OpenAI Launches €500K Grant and SME Training Program in EU Push



Tony Kim
Mar 05, 2026 09:56

OpenAI’s EU Economic Blueprint 2.0 targets 20,000 SMEs for AI training across six countries, backed by Booking.com partnership and youth safety research funding.



OpenAI Launches €500K Grant and SME Training Program in EU Push

OpenAI is betting big on Europe with a multi-pronged initiative to close the continent’s AI adoption gap, rolling out training programs for 20,000 small businesses and half a million euros in research grants.

The company’s EU Economic Blueprint 2.0, announced January 28, 2026, tackles what OpenAI calls Europe’s “capability overhang”—the widening gulf between what AI can do and how Europeans actually use it. While the EU reportedly uses 17% more AI “thinking capabilities” than the global average, the gap between top and bottom-performing member states stretches to 40%.

SME Training Gets Corporate Backing

The headline program? An SME AI Accelerator built with Booking.com that will run workshops and virtual training across France, Germany, Italy, Poland, Ireland, and the UK. The target: 20,000 small business owners, including those with zero technical background.

The timing matters.
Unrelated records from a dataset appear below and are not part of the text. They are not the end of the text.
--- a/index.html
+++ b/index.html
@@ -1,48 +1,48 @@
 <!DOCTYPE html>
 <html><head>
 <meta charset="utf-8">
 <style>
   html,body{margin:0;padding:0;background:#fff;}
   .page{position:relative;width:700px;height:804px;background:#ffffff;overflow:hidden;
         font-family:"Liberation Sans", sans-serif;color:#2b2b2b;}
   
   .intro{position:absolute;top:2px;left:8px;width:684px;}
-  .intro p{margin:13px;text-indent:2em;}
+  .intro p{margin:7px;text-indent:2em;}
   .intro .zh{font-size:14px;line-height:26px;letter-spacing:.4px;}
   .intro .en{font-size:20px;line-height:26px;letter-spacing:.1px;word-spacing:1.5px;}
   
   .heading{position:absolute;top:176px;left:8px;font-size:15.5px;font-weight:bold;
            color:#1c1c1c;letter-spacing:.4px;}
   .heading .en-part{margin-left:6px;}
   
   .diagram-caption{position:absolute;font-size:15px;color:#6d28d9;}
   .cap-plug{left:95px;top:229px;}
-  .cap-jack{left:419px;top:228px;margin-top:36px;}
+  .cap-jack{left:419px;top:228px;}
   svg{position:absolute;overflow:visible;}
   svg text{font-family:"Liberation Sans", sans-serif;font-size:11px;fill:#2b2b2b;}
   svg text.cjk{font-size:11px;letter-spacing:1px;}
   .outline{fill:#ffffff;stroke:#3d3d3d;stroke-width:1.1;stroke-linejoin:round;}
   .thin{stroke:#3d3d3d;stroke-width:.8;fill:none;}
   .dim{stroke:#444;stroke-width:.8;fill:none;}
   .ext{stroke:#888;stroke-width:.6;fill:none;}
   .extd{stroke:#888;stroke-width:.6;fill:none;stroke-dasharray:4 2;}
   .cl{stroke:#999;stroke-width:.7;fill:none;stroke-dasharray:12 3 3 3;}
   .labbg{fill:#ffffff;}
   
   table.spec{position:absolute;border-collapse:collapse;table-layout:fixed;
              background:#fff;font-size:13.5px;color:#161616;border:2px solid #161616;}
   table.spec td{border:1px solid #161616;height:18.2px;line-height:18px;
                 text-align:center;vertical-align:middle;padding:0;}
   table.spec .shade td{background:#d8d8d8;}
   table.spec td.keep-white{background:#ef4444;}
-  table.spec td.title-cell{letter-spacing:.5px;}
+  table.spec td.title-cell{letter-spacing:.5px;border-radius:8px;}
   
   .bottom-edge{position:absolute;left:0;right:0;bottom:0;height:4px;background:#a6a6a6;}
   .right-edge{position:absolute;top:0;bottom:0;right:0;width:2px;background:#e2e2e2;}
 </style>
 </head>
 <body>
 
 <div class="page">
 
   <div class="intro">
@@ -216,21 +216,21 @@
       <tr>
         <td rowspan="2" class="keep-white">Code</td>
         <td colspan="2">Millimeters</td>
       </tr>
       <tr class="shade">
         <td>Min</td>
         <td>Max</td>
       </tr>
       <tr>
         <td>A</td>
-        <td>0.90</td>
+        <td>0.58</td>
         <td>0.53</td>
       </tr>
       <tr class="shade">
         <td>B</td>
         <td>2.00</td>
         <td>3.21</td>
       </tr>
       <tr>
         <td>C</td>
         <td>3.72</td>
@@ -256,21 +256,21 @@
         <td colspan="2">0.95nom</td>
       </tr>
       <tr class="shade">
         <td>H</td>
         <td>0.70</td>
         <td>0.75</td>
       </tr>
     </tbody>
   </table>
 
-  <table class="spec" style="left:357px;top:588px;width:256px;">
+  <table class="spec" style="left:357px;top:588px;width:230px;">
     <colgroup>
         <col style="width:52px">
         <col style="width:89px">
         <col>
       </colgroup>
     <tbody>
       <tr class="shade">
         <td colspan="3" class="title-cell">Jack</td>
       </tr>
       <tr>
Eurostat data from 2025 showed AI adoption among small businesses stuck at 17%, versus 55% for large enterprises. That’s a massive productivity gap OpenAI wants to narrow through its free OpenAI Academy platform.

Youth Safety Gets Research Funding

A separate €500,000 grant program will fund NGOs and independent researchers studying child protection and digital wellbeing. OpenAI positioned this as trust-building—critical given the company was the first U.S. AI lab to sign the EU’s AI Act Code of Practice.

Government Partnerships Expand

The “OpenAI for Europe” initiative extends existing government collaborations in Germany, Norway, Estonia, Greece, Ireland, and Slovakia into new areas: healthcare, education, disaster response, cybersecurity, and startup acceleration.

OpenAI’s data reveals a stark reality: power users worldwide consume 7x more AI capabilities than typical users. Across 70+ countries, leading nations use 3x more per capita than laggards. Nine EU countries still fall below the global average despite the bloc’s overall lead.

The blueprint recommends national AI-in-education frameworks, portable skills accreditation, and adoption metrics at country and sector levels. Whether European policymakers—already juggling AI Act implementation against competitiveness concerns—embrace these suggestions remains the open question heading into 2026.